Neo4j Graph RAG in Practice: How to Auto-Extract Entities and Relationships from Articles into a Knowledge Graph

This article explains how a standard article can be automatically transformed into a Neo4j knowledge graph with an LLM. The core workflow covers entity extraction, relationship modeling, Cypher generation, and batch ingestion, solving the challenge of loading unstructured text into a graph database. Keywords: Neo4j, Graph RAG, knowledge graph.

The technical specification snapshot clarifies the system design

Parameter Description
Target System Neo4j graph database
Core Languages Python, Cypher
Processing Paradigm LLM-based information extraction + Graph RAG
Transport Protocol Bolt bolt://localhost:7687
Input Data Unstructured articles, news, paragraph text
Output Data Nodes, relationships, properties, Cypher statements
Core Dependencies neo4j Python Driver, large language model
Article Source Info Article from CNBlogs; original Star count not provided

This pipeline fundamentally converts unstructured text into a graph that supports reasoning

Sending a standard article into a graph database is not a simple tokenization task, and it is not a traditional SQL mapping problem either. The core challenge is that text formats are inconsistent, while graph databases require sufficiently stable node types, relationship types, and property structures.

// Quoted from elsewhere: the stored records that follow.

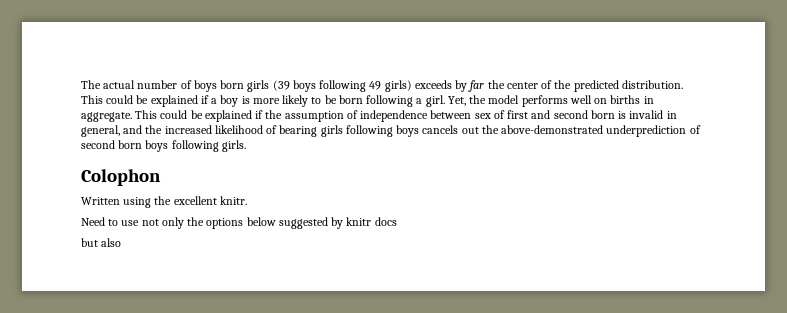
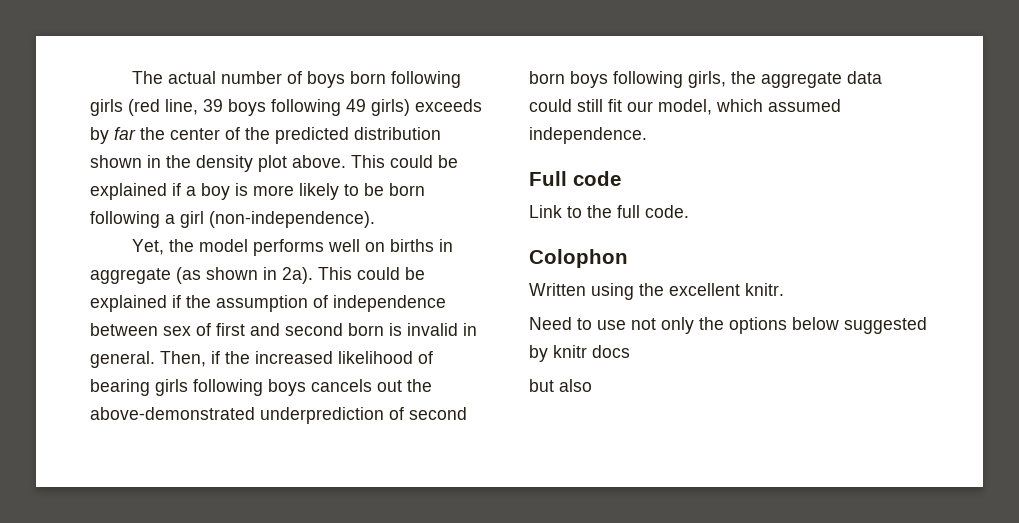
[247,80,290,92] girls (39 -> [391,71,462,88] [90,99,223,116] following girls (red line, 39
[621,80,683,89] distribution. -> [354,127,441,140] [90,155,346,172] distribution shown in the density plot above.
[425,95,445,107] girl. -> [180,211,375,228] girl (non-independence). //
[81,112,132,122] aggregate. -> [90,267,313,284] aggregate (as shown in 2a).
[81,125,143,137] general, and -> [90,351,220,368] general. Then, if
[221,140,246,152] girls. -> [688,71,882,88] [529,99,841,115] [529,127,647,144] [529,171,621,186] [529,205,689,218] girls, the aggregate data could still fit our model, which assumed independence. // Full code // Link to the full code.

This is where Graph RAG becomes valuable. It converts textual context into graph structure, so retrieval does not rely only on similarity. It can also expand context along relationships, which makes it well suited for connected knowledge scenarios involving people, organizations, locations, and events.

Article ingestion into a graph database usually follows four steps

  1. Extract entities such as people, companies, locations, and time.
  2. Extract relationships between entities.
  3. Assemble node and relationship structures.
  4. Generate Cypher and write the data into Neo4j.
Raw article -> LLM extraction -> Structured JSON result -> Cypher generation -> Neo4j knowledge graph

This flow represents the shortest practical engineering path from text to graph.

A very short news snippet is enough to explain the entity and relationship extraction mechanism

Consider the following sample text: Zhang San joined ByteDance in 2023 as an algorithm engineer. Li Si is Zhang San’s colleague, and both of them work in Beijing.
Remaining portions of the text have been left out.